Прошло сорок пять дней, и я получил от Сиоды срочное письмо. Он писал, что, следуя советам друзей и заботясь как о будущем Тэцу, так и о своем собственном, решил отправить ее обратно на родину, и она уезжает завтра двухчасовым поездом. Его письмо было лаконичным и бесстрастным. Ия — хотя никто не просил меня об этом — вдруг решил, что должен непременно проводить Тэцу-сан. Есть у меня такая злополучная склонность к опрометчивым решениям.
На следующий день дождь лил с самого утра.

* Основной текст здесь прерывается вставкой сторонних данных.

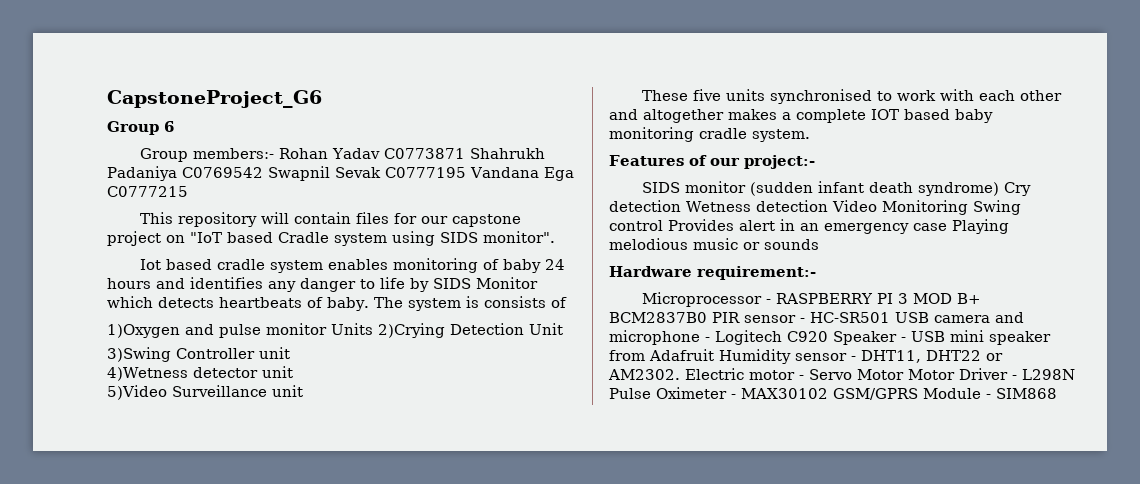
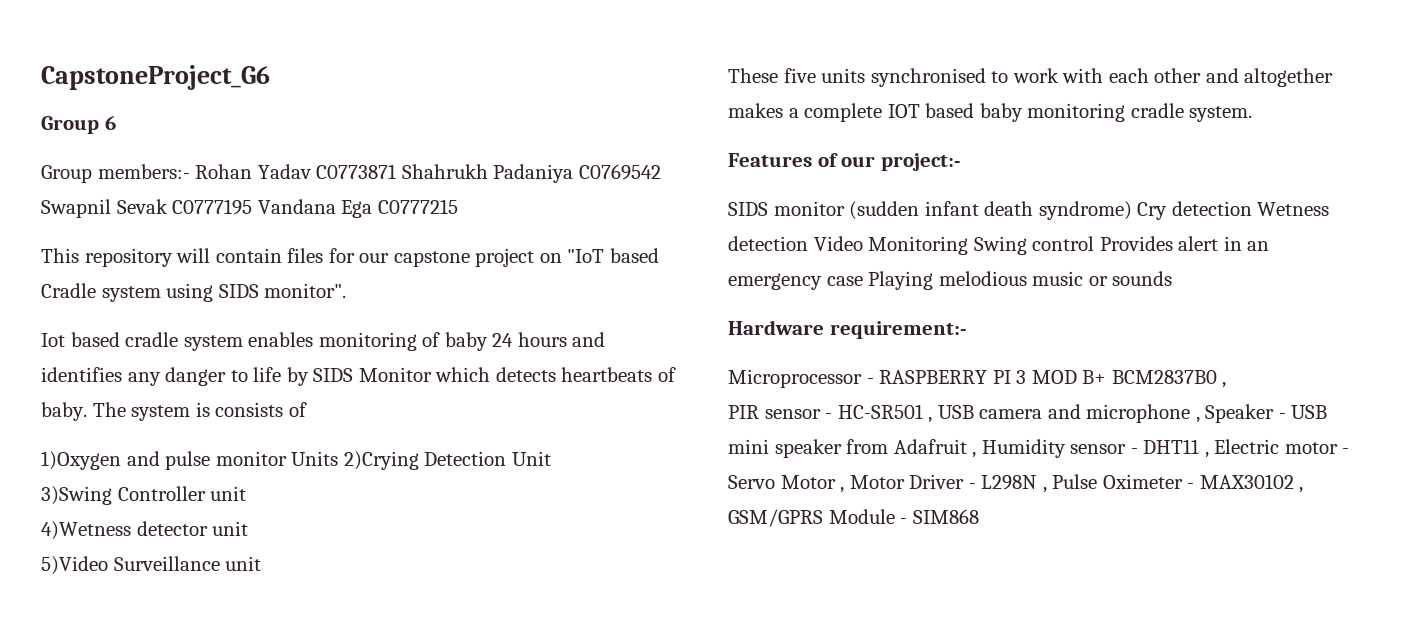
(707, 317) none -> [1222,382,1227,388] , //
(890, 317) none -> [928,417,933,423] ,
[705,330,828,345] - Logitech C920 -> [1195,417,1200,423] ,
(714, 355) none -> [972,452,977,458] ,
[861,350,1003,363] [608,369,680,380] DHT11, DHT22 or AM2302. -> [1143,439,1209,458] DHT11 ,
(904, 374) none -> [840,487,845,493] ,
(1075, 374) none -> [1042,487,1047,493] ,
(828, 393) none -> [1299,487,1304,493] ,

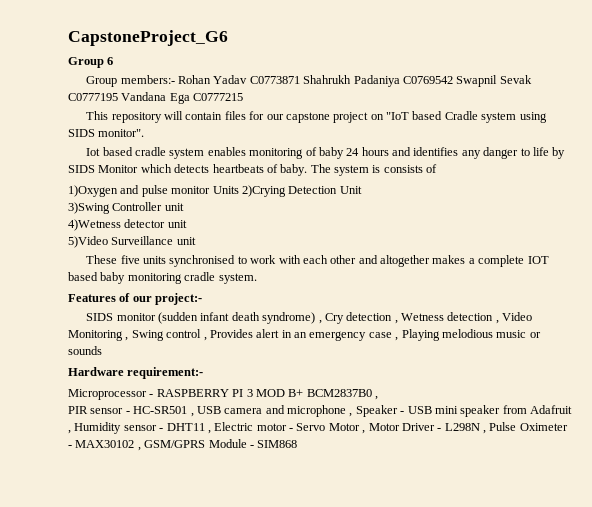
(1132, 210) none -> [318,320,322,324] ,
(1252, 208) none -> [394,320,398,324] ,
(808, 243) none -> [495,320,499,324] ,
(969, 245) none -> [125,337,129,341] ,
(1095, 243) none -> [203,337,207,341] ,
(863, 281) none -> [395,337,399,341] ,

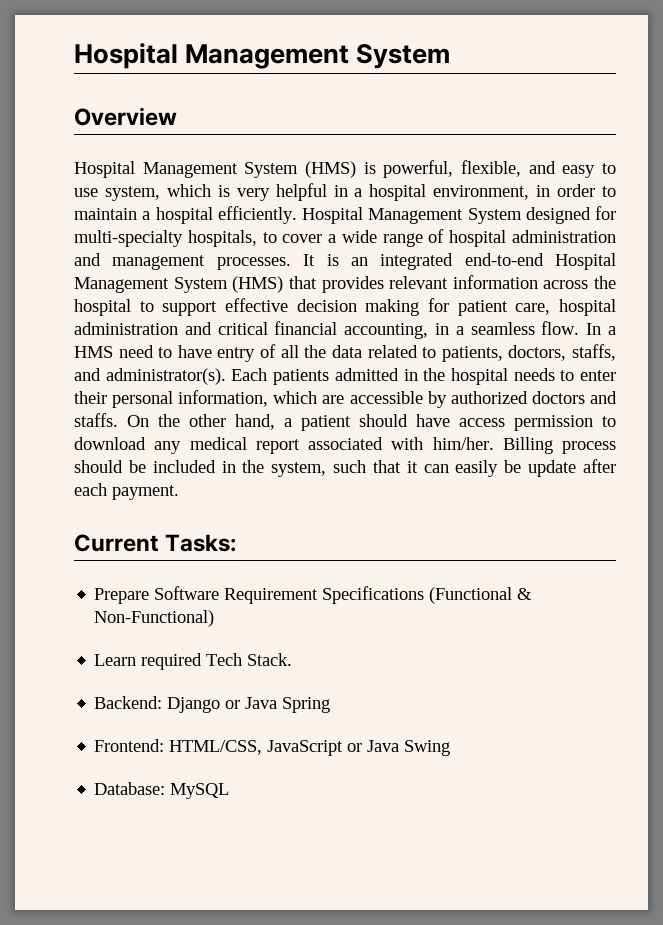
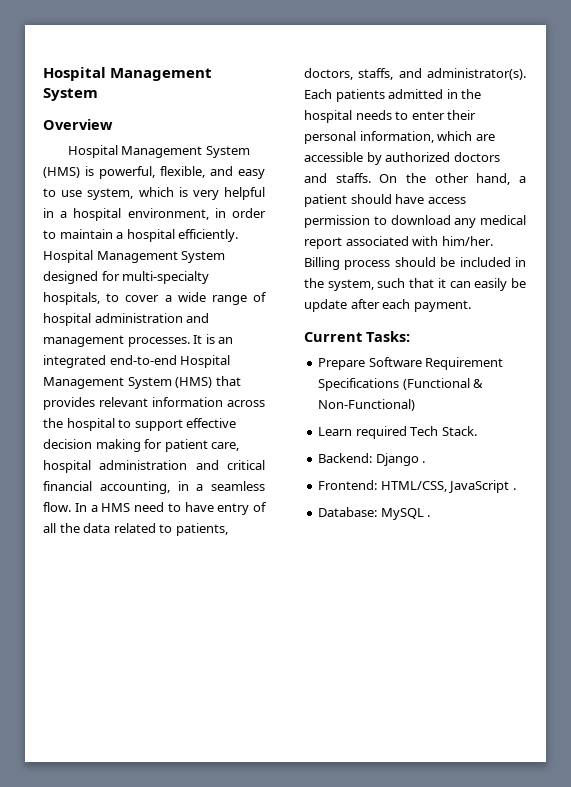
[225,697,331,713] or Java Spring -> [422,461,426,463] .
[347,740,451,756] or Java Swing -> [512,488,516,490] .
(230, 791) none -> [427,515,431,517] .

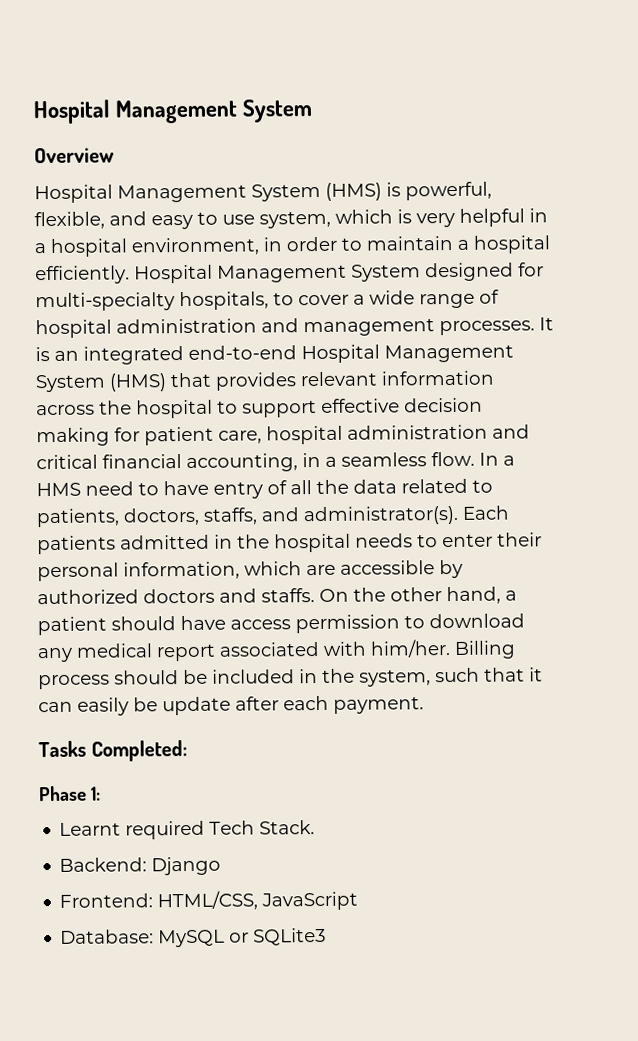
[304,331,410,342] [318,357,504,370] [318,378,484,391] [318,399,416,411] [318,427,353,436] Current Tasks: // Prepare Software Requirement Specifications (Functional & Non-Functional) // Learn -> [38,739,188,762] [38,785,102,802] [59,822,122,836] Tasks Completed: // Phase 1: // Learnt
[422,461,426,463] . -> (222, 866) none
[512,488,516,490] . -> (359, 901) none
[427,515,431,517] . -> [229,927,327,946] or SQLite3

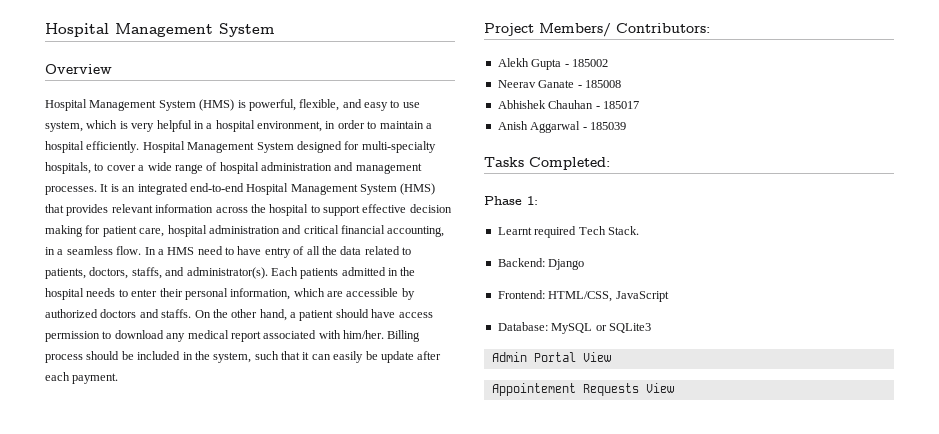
(424, 705) none -> [484,23,710,37] [497,58,608,70] [497,80,621,88] [497,100,639,109] [497,121,626,133] // Project Members/ Contributors: // Alekh Gupta - 185002 // Neerav Ganate - 185008 // Abhishek Chauhan - 185017 // Anish Aggarwal - 185039
(327, 936) none -> [491,352,611,362] [491,383,674,396] // Admin Portal View // Appointement Requests View

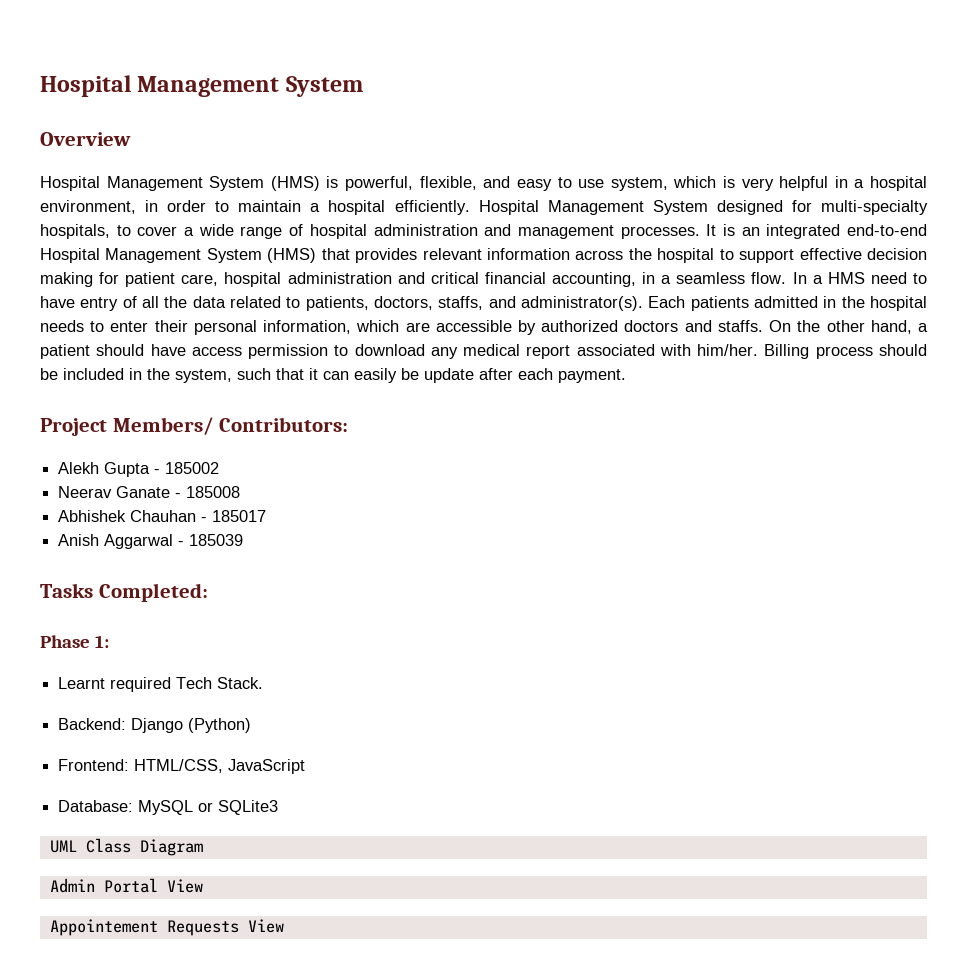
(585, 264) none -> [188,718,252,733] (Python)
(651, 328) none -> [49,838,203,856] // UML Class Diagram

Поторапливая медлительную жену, я пришел вместе с ней на вокзал Уэно. Поезд № 103 дожидался отправления, извергая клубы угольно-черного дыма, которые растворялись в дождевой мгле. Мы шли вдоль поезда, заглядывая во все окна. У Тэцу было место в вагоне третьего класса, следующем за паровозом. Три года назад Сиода знакомил меня с ней, но с тех пор она изменилась — лицо побелело, подбородок округлился, стал пухлым. Тэцу, видно, тоже не забыла меня и, услышав мой голос, сразу же высунулась из окна и радостно нам закивала. Я познакомил ее с женой. Собственно говоря, я и взял с собой жену, рассчитывая, что в этой ситуации она окажется находчивее меня и найдет нужные слова, чтобы утешить Тэцу, — ведь она и сама выросла в бедной крестьянской семье. Но, увы, жена подвела меня. Они с Тэцу лишь молча обменялись чопорными поклонами, словно две светские дамы. Смущенный до крайности, я постукивал зонтиком по боку вагона там, где было мелко написано белой краской СХФ 134273, — не знаю, что это значит.